But you are smart! So what you can do is come up with a hypothesis “this is a cat”. But how can you know? You can write down all the features of the creature that you see. It would be logical that all of these features should affect the hypothesis, right?
But how can you be sure that all these features are actually what you think they are? How can you know that what you see as a wing really is one? Well you can always ask, but since that would be too easy and not very machine-learningly, what you can do is assign the probability to the things that you see. You can be quite sure there are 2 eyes, but with 4 legs, not so much, one seems to be deformed so the probability of the creature having 4 legs should be lower. With the tail you can’t be quite sure if it was really meant to be a tail given it’s color and cloudy look…let’s not get any deeper into that and present the full list of features with their probabilities.
Then again you have to ask yourself, are all those features equally important? In fact cat is still a cat if he loses one eye. On the other hand however the creature that has wings is most deffinitelly not a cat, except for maybe some genetic mutations caused by living next to a nuclear power plant that has been polluting the local area for 20 years and bribed the inspectors to look the other way, while they dumped their waste into the local animal shelter. So our next goal is to decide how important is each of those features in making the final decision and if they are increasing or decreasing the probability of the thesis.
Now that we decided how important the features are and had them properly scaled and we can simply add them together and get some result.
Y = 0.83 × (-0.87) + 0.95 × 0.42 + 0.66 × 0.69+ 0.72 × (-0.64) + 0.5 ×0.35 = -0.1535
Note that we write 0.83 instead of 83% but the value is the same. Also we add positive features and subtract negative features multiplied by their weight. We can see that the output is negative so we can conclude that this is probably not a cat but there is one last thing we must do. There might be a situation where we have lots of features and our output score is really large. We would like to have data in a format that is restricted to some interval, for example <0,1>. We can think of it as a probability between 0–100%. Why do we need this? Firstly let’s say we want to predict something different based on the fact that there is a cat, then the output of our function will become a feature in some other classification so it must be in the same range as all the other features . Secondly we can’t have linear functions in a deep neural network but that’s a spoiler for further articles, so let’s not talk about it right.
What function should we use to normalize the output? Well there are quite a lot to choose from but for now let’s use the sigmoid function.
It returns the output in the range <0,1>, so we can think about the output as a probability between 0–100%. Now we can write our formula in this format:
Y = sigmoid (0.83 × (-0.87) + 0.95 × 0.42 + 0.66 × 0.69+ 0.72 × (-0.64)+ 0.5 ×0.35)
Congratulations, you have a neuron!
So what does a neuron do?
- It takes the inputs and multiplies them by their weights,
- then it sums them up,
- after that it applies the activation function to the sum.
How does a neuron learn?
The neuron’s goal is to adjust the weights based on lots of examples of inputs and outputs. So let’s say we show the neuron a thousand of examples of drawings of cats and drawings of not cats and for each of those examples we show what features are present and how strongly we are sure they are here.

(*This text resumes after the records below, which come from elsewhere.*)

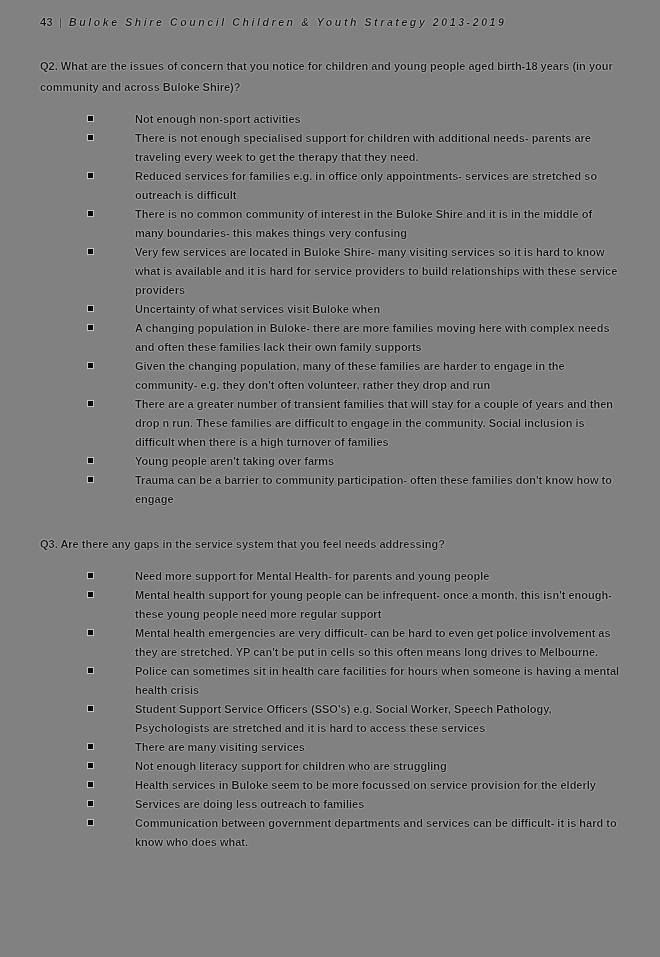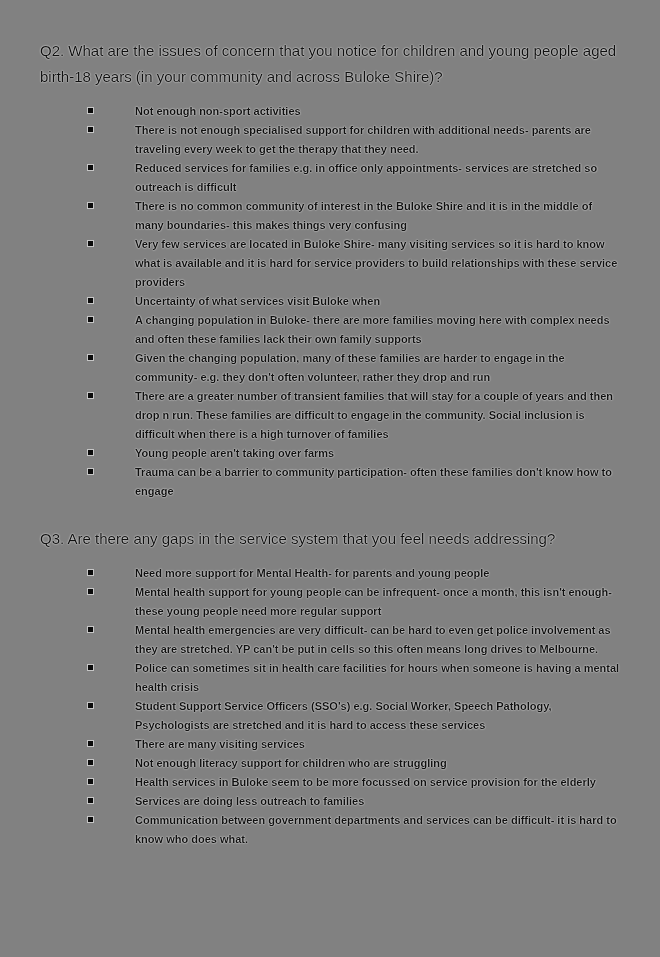--- a/index.html
+++ b/index.html
@@ -24,21 +24,21 @@
   }
   .pagenum { font-weight: 700; letter-spacing: 0.5px; }
   .sep { font-weight: 400; margin: 0 7px 0 6px; }
   .headertitle {
     font-weight: 700; font-style: italic;
     font-size: 10.5px; letter-spacing: 2.6px;
   }
   .question { margin-top: 25px; }
   .qheading {
     margin: 0 0 12px 0;
-    font-size: 15px; font-weight: 400; line-height: 26px;
+    font-size: 11px; font-weight: 700; line-height: 21px;
   }
   ul.bullets {
     margin: 0; padding: 0 0 0 48px;
     list-style: none;
   }
   ul.bullets li {
     display: flex; align-items: flex-start;
     font-size: 11px; font-weight: 700; line-height: 19px;
     margin: 0;
   }
@@ -48,20 +48,25 @@
     margin: 6px 10px 0 0;
     background: #0a0a0a;
     box-shadow: 0 0 0 1px rgba(255,255,255,0.55);
   }
   .btext { flex: 1 1 auto; max-width: 517px; margin-left: 32px; }
 </style>
 </head>
 <body>
 
 <div class="page">
+  <header class="pageheader">
+    <span class="pagenum">43</span>
+    <span class="sep">|</span>
+    <span class="headertitle">Buloke Shire Council Children &amp; Youth Strategy 2013-2019</span>
+  </header>
 
   <main>
   <section class="question">
     <h2 class="qheading">Q2. What are the issues of concern that you notice for children and young people aged birth-18 years (in your community and across Buloke Shire)?</h2>
     <ul class="bullets">
   <li>
     <span class="marker"></span>
     <span class="btext">Not enough non-sport activities</span>
   </li>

Bases on these thousand of images the neuron decides:
- which features are important and positive (for example every drawing of cat had a tail in it so the weight must be positive and large),
- which features are not important ( for example only a few drawings had 2 eyes, so the weight must be small),
- which features are important and negative (for example every drawing containing a horn has been in fact a drawing of a unicorn not a cat so the weight must be large and negative).
We will explain the math of learning in the next article, for now all we need to know is that the neuron learns the weights based on the inputs and the desired outputs.
As we said before our neuron can be an input of some other neuron. Also the input of our neuron can be an output of some other neuron.
For example we want to predict if there are features like horns, legs, etc. based on the pixels of the photo and then based on the fact that it is a drawing of a cat we want to predict what types of animals the kid likes.
For that the activation function is especially useful because now we have normalized the output of all the neurons, so they can serve as inputs in the next layer of the network.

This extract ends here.